According to Professor Michael W. Fitzgerald, at St. Olaf College, it "is an important book" offering a reinterpretation of how the North abandoned freed slaves during reconstruction.

=== The Greatest Nation of the Earth (1997) ===
Richardson's first book, The Greatest Nation of the Earth (1997), stemmed from her dissertation at Harvard University. Inspired by Eric Foner's work on pre-Civil War Republican ideology, Richardson analyzed Republican economic policies during the war. She contended that their efforts to create an activist federal government during the Civil War marked a continuation of Republican free labor ideology. These policies, such as war bonds and greenbacks, as well as the Land-Grant College Act and the Homestead Act, revolutionized the role of the federal government in the U.S. economy. At the same time, these actions laid the groundwork for the Republican Party's shift to big business after the Civil War. James L. Huston found it to be an important assessment, especially of the political economy and economic doctrines of the Republican Party.

== Reception ==
In 2021, Richardson appeared on the Forbes 50 over 50 list and received the Frances Perkins Center Intelligence and Courage Award. In 2022, USA Today recognized her as one of the Women of the Year. In 2023, The Guardian described her as the single most important progressive pundit since Edward P. Morgan from the 1960s.
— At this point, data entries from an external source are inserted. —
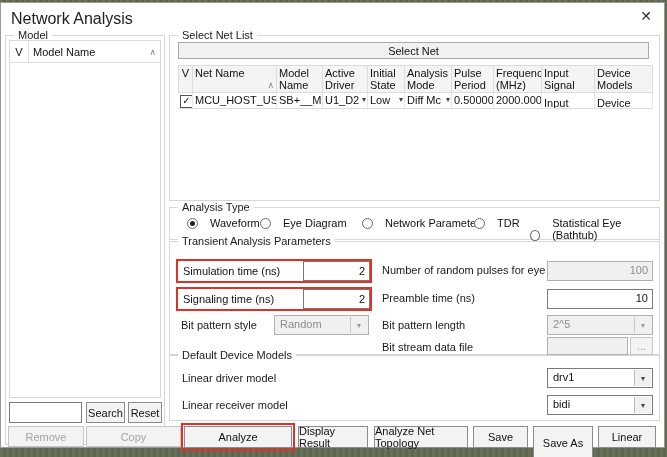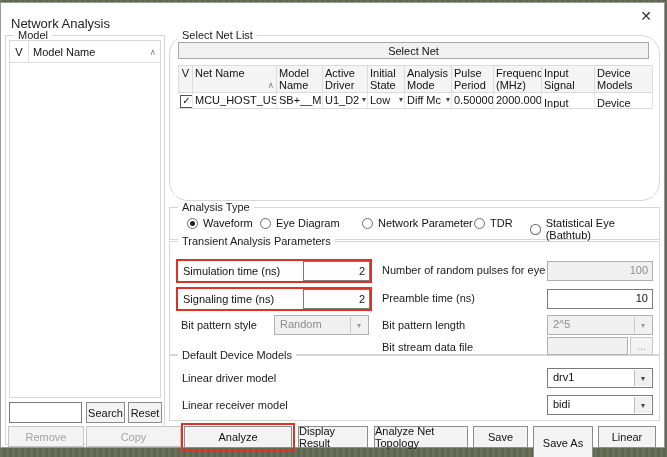"Network Analysis" .titlebar .title { font-size: 13px -> 16px; top: 13px -> 7px }
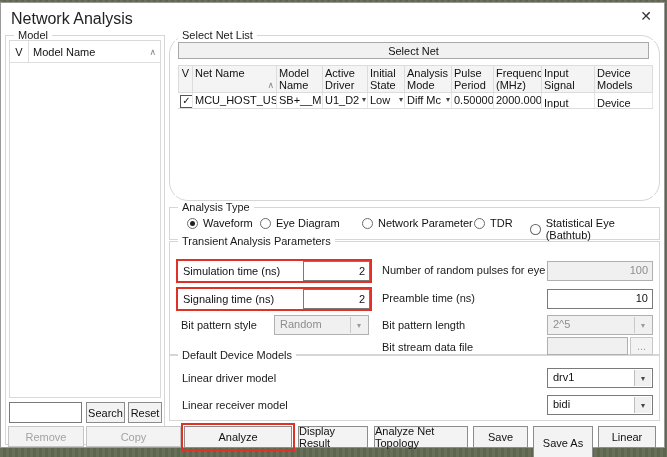"Select Net List" div.group { border-radius: 19px -> none }
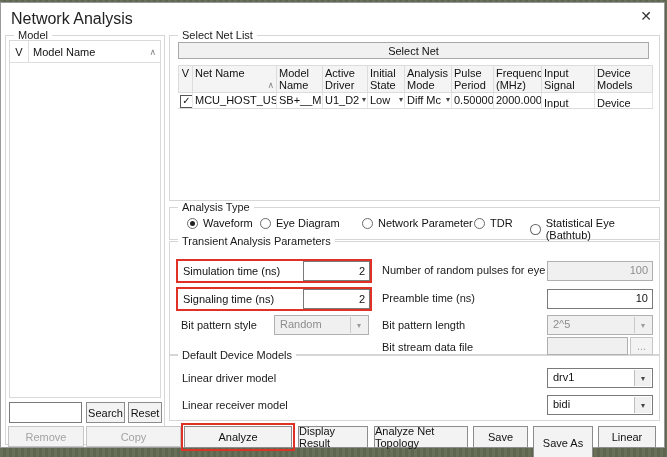"Waveform" .radio-item { align-items: center -> flex-end; gap: 5px -> 12px }
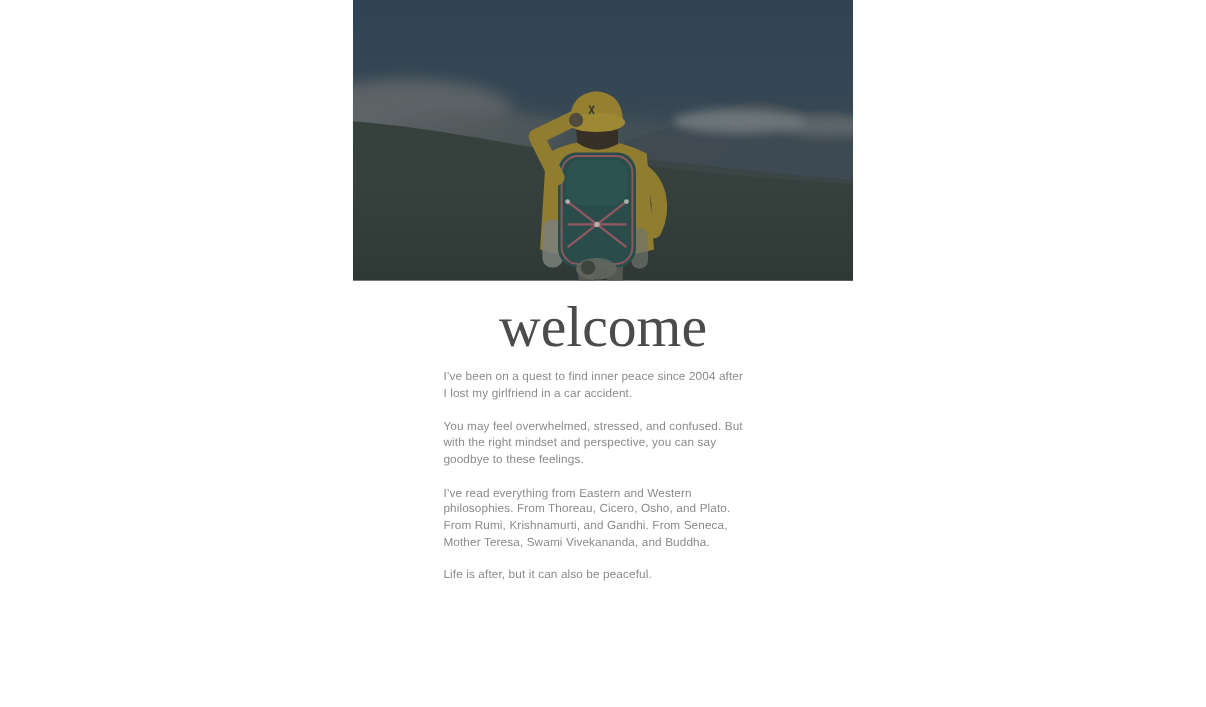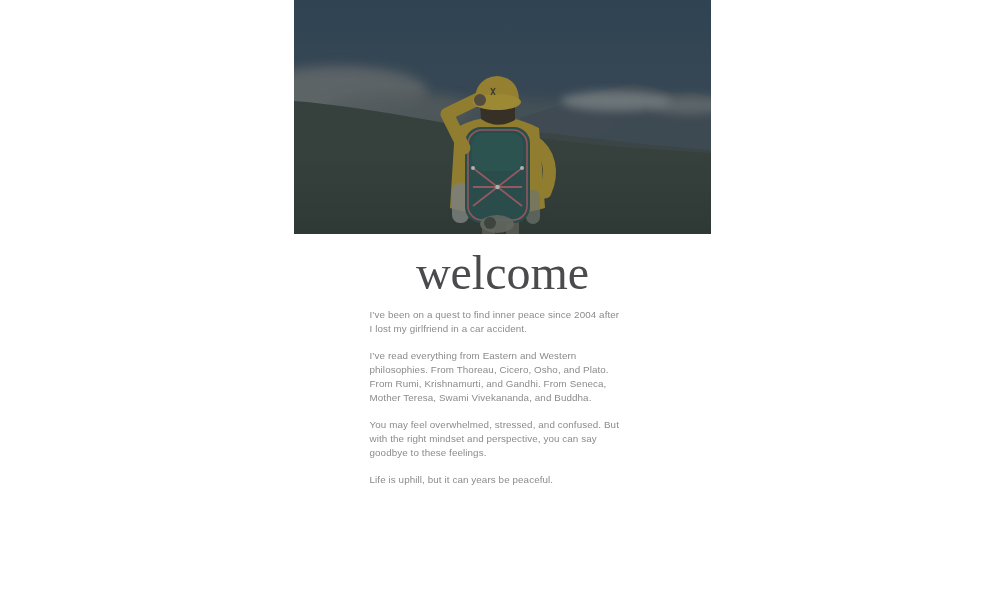"I’ve read everything from Eastern" p.para { order: before "You may feel overwhelmed, stressed," -> after "You may feel overwhelmed, stressed," }
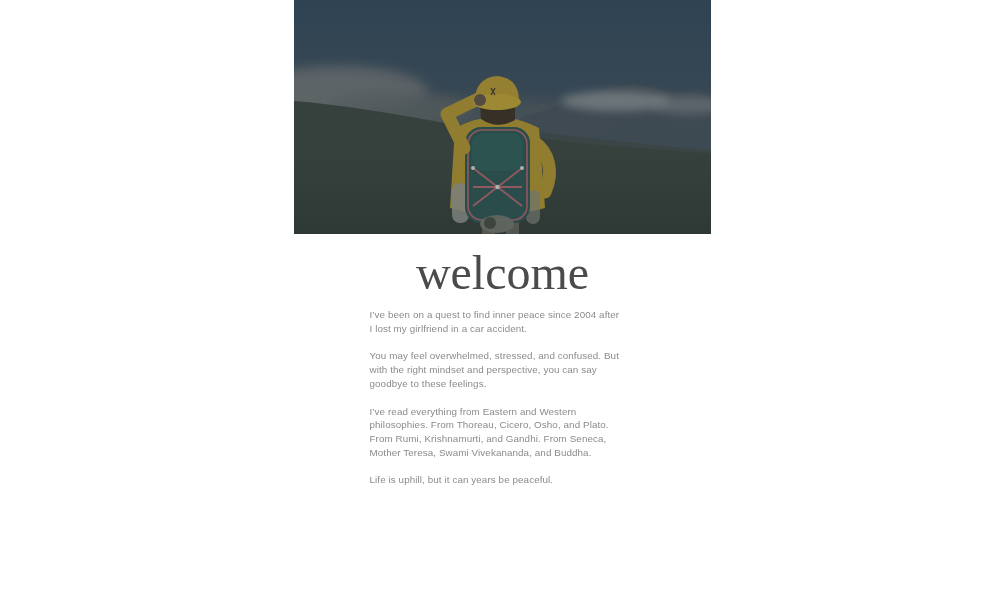"Life is uphill, but it" p.para { text: uphill, but it can years -> after, but it can also }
In 2024, the Authors Guild Foundation awarded her the Baldacci Award for Literary Activism for 2024. In November 2024, Richardson was awarded the Kidger Award by the New England History Teachers Association at the NCSS Conference in Boston, Massachusetts. In July 2025, Richardson was named to the Time100 Creators of 2025 for Letters from an American, which appears on Facebook (3.2 million followers) and Substack (2.5 million subscribers).

== Personal life ==
In September 2022, Richardson married Buddy Poland, a lobsterman. She has three children from a previous marriage. She lives in a coastal town in Lincoln County, Maine. Richardson has described herself as a Lincoln-era Republican, with no affiliation with any political party.